Entidades financieras implementan o promueven alternativas para que clientes, especialmente pymes y familias, puedan reestructurar deudas atrasadas, en un contexto donde la mora supera el 11%.
Diversas entidades bancarias del país, en especial las de mayor tamaño, están instrumentando o reforzando opciones de refinanciación para que sus clientes con deudas atrasadas puedan regularizar su situación. Esta movida se da luego de un intercambio de ideas con funcionarios del área económica del gobierno nacional, donde se planteó la necesidad de abordar el incremento de la morosidad.
Según los últimos datos oficiales, correspondientes a febrero y proyectados para marzo, el índice de mora en el sistema financiero superó el 11%, mostrando un aumento frente al 10,6% de enero. Los mayores atrasos se registran en las líneas de tarjetas de crédito.
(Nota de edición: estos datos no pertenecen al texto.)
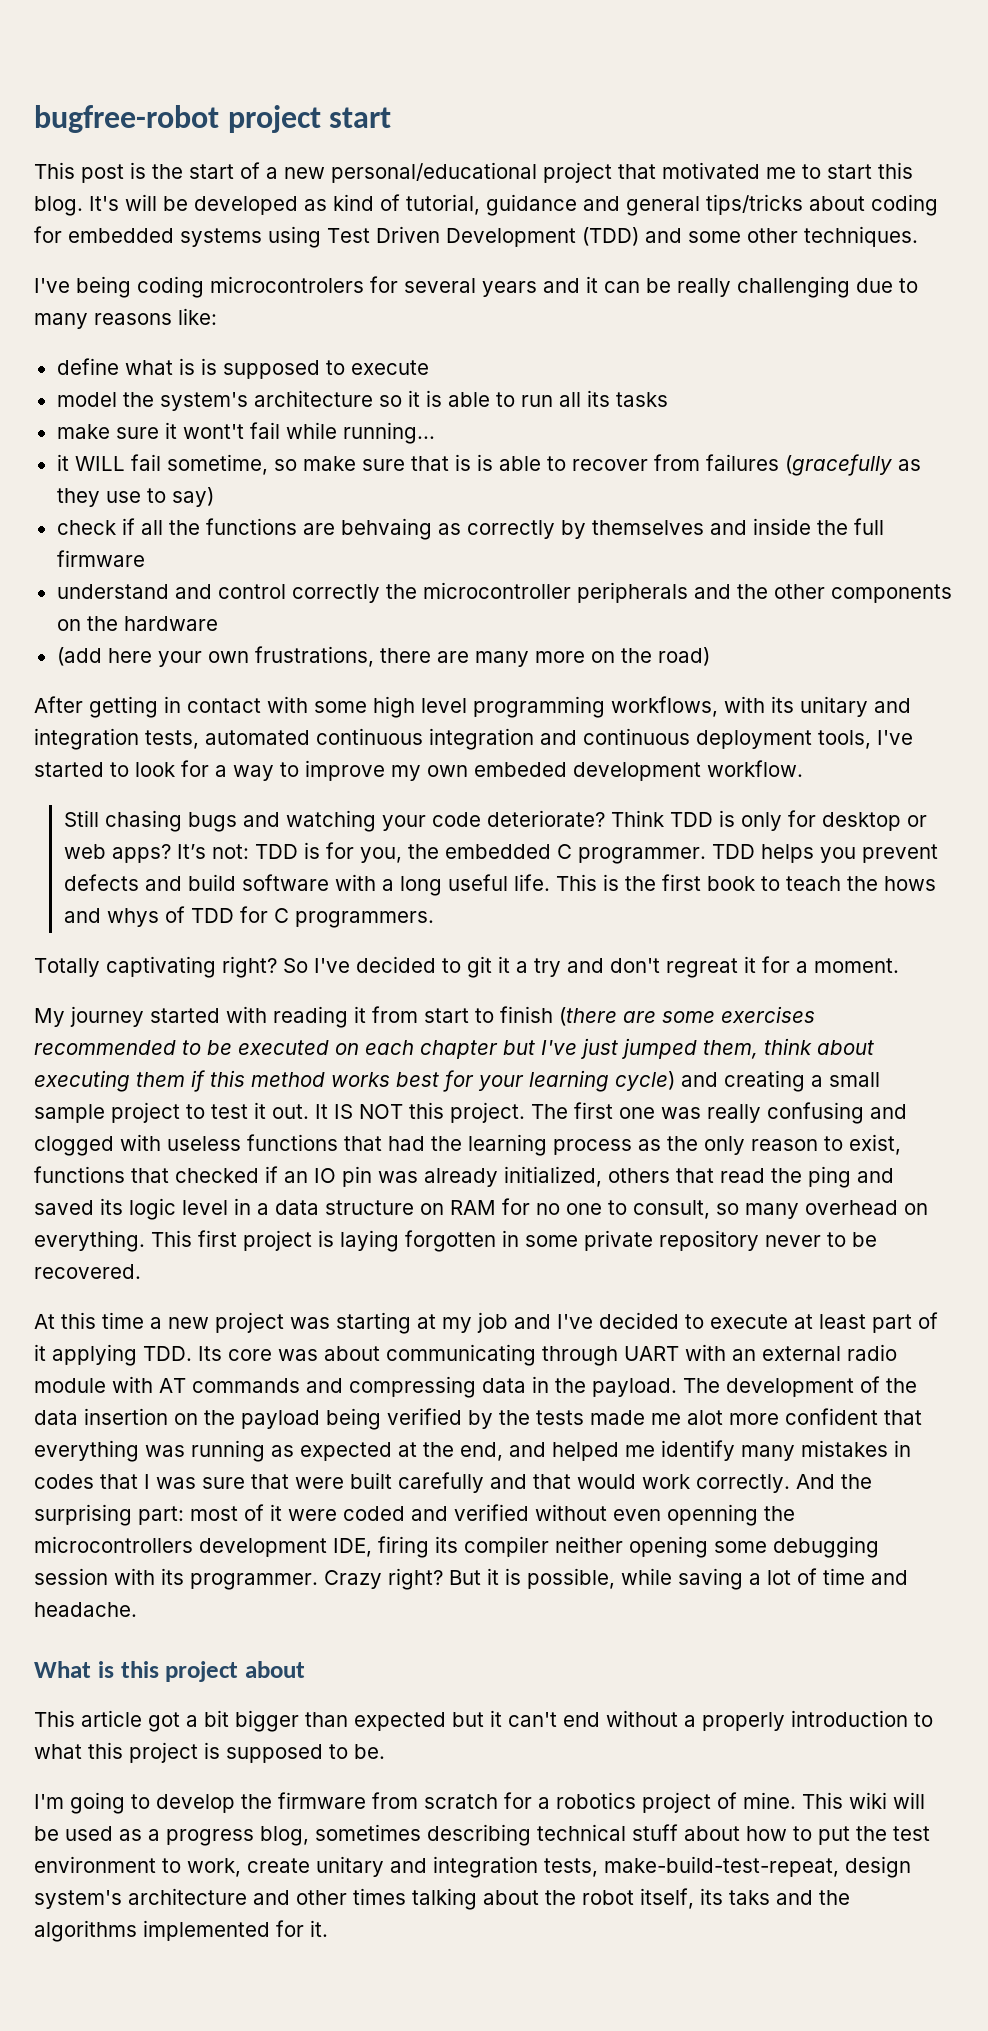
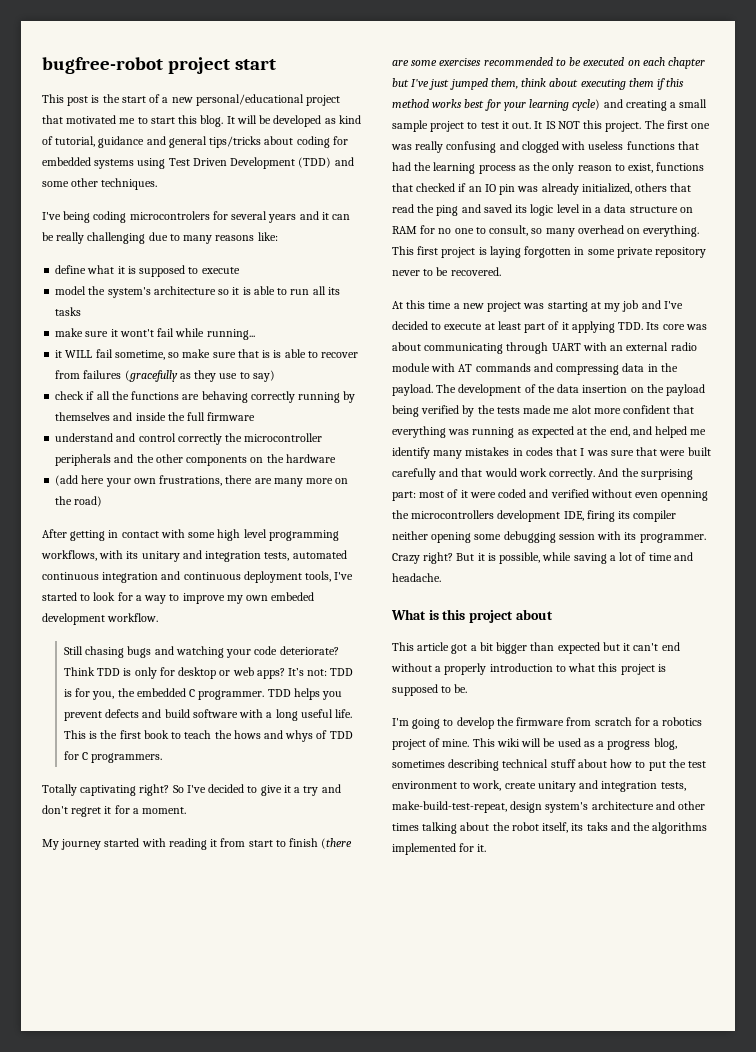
- It's will be developed as kind of tutorial, guidance and general tips/tricks about coding for embedded systems using Test Driven Development (TDD) and some other techniques.
+ It will be developed as kind of tutorial, guidance and general tips/tricks about coding for embedded systems using Test Driven Development (TDD) and some other techniques.
- define what is is supposed to execute
+ define what it is supposed to execute
- check if all the functions are behvaing as correctly by themselves and inside the full firmware
+ check if all the functions are behaving correctly running by themselves and inside the full firmware
- So I've decided to git it a try and don't regreat it for a moment.
+ So I've decided to give it a try and don't regret it for a moment.

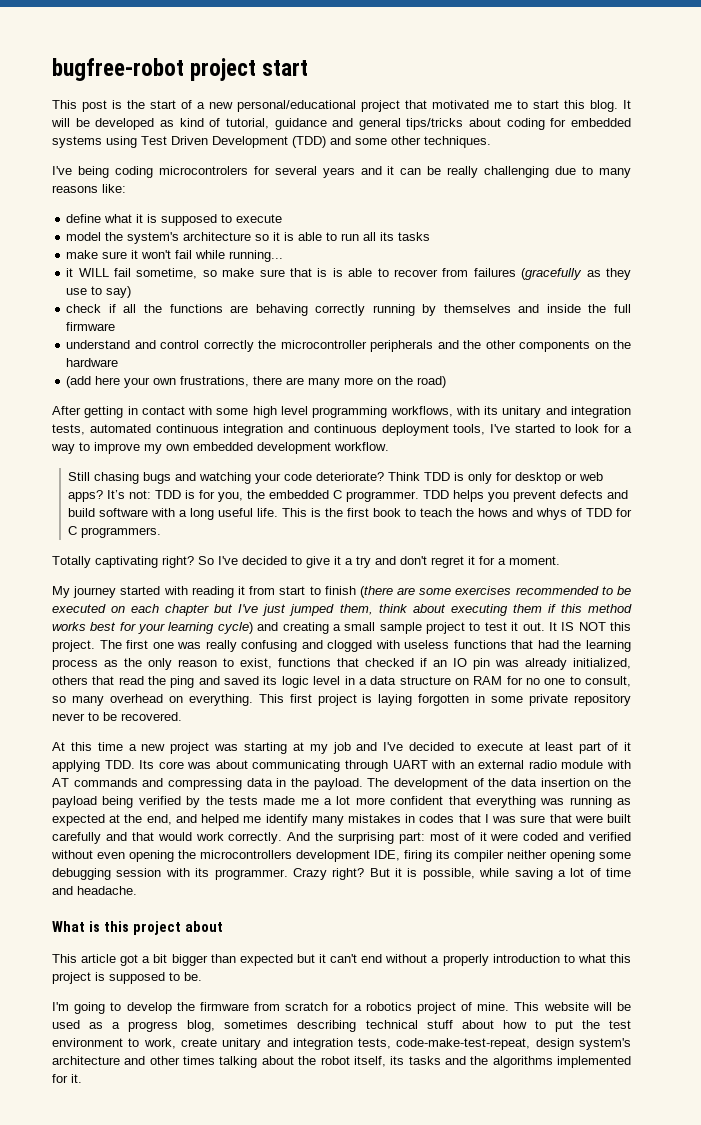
- make sure it wont't fail while running...
+ make sure it won't fail while running...
- After getting in contact with some high level programming workflows, with its unitary and integration tests, automated continuous integration and continuous deployment tools, I've started to look for a way to improve my own embeded development workflow.
+ After getting in contact with some high level programming workflows, with its unitary and integration tests, automated continuous integration and continuous deployment tools, I've started to look for a way to improve my own embedded development workflow.
- The development of the data insertion on the payload being verified by the tests made me alot more confident that everything was running as expected at the end, and helped me identify many mistakes in codes that I was sure that were built carefully and that would work correctly.
+ The development of the data insertion on the payload being verified by the tests made me a lot more confident that everything was running as expected at the end, and helped me identify many mistakes in codes that I was sure that were built carefully and that would work correctly.
- And the surprising part: most of it were coded and verified without even openning the microcontrollers development IDE, firing its compiler neither opening some debugging session with its programmer.
+ And the surprising part: most of it were coded and verified without even opening the microcontrollers development IDE, firing its compiler neither opening some debugging session with its programmer.
- This wiki will be used as a progress blog, sometimes describing technical stuff about how to put the test environment to work, create unitary and integration tests, make-build-test-repeat, design system's architecture and other times talking about the robot itself, its taks and the algorithms implemented for it.
+ This website will be used as a progress blog, sometimes describing technical stuff about how to put the test environment to work, create unitary and integration tests, code-make-test-repeat, design system's architecture and other times talking about the robot itself, its tasks and the algorithms implemented for it.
El contacto entre las autoridades y los bancos no consistió en una orden formal o escrita, sino en una conversación donde se reconoció el problema y se sondearon posibles soluciones. El objetivo planteado fue facilitar herramientas para que los deudores, en particular familias y pequeñas y medianas empresas, puedan reinsertarse en el sistema financiero sin ser excluidos, manteniendo el acceso a productos como préstamos y tarjetas.
Desde el sector bancario explicaron que muchos de estos instrumentos de refinanciación ya existen y están a disposición de quienes los soliciten. No obstante, se pidió a las entidades que adopten un rol más activo en contactar a los clientes con dificultades para ofrecerles estas alternativas y tender puentes de solución.
La intención del gobierno es que, hacia fines del primer semestre, la mora deje de ser un problema central para pasar a debatir otros temas de interés para el sector, como la facilitación de créditos hipotecarios o préstamos en dólares para segmentos calificados.
Este diálogo se enmarca en la relación habitual entre la autoridad económica y el sistema financiero, un vínculo que se mantiene sólido pero que experimenta variaciones. En el horizonte también se debate la posible ampliación de la competencia, con la eventual habilitación para que empresas de tecnología financiera, como las billeteras virtuales, puedan ofrecer una gama más amplia de servicios, compitiendo directamente con la banca tradicional.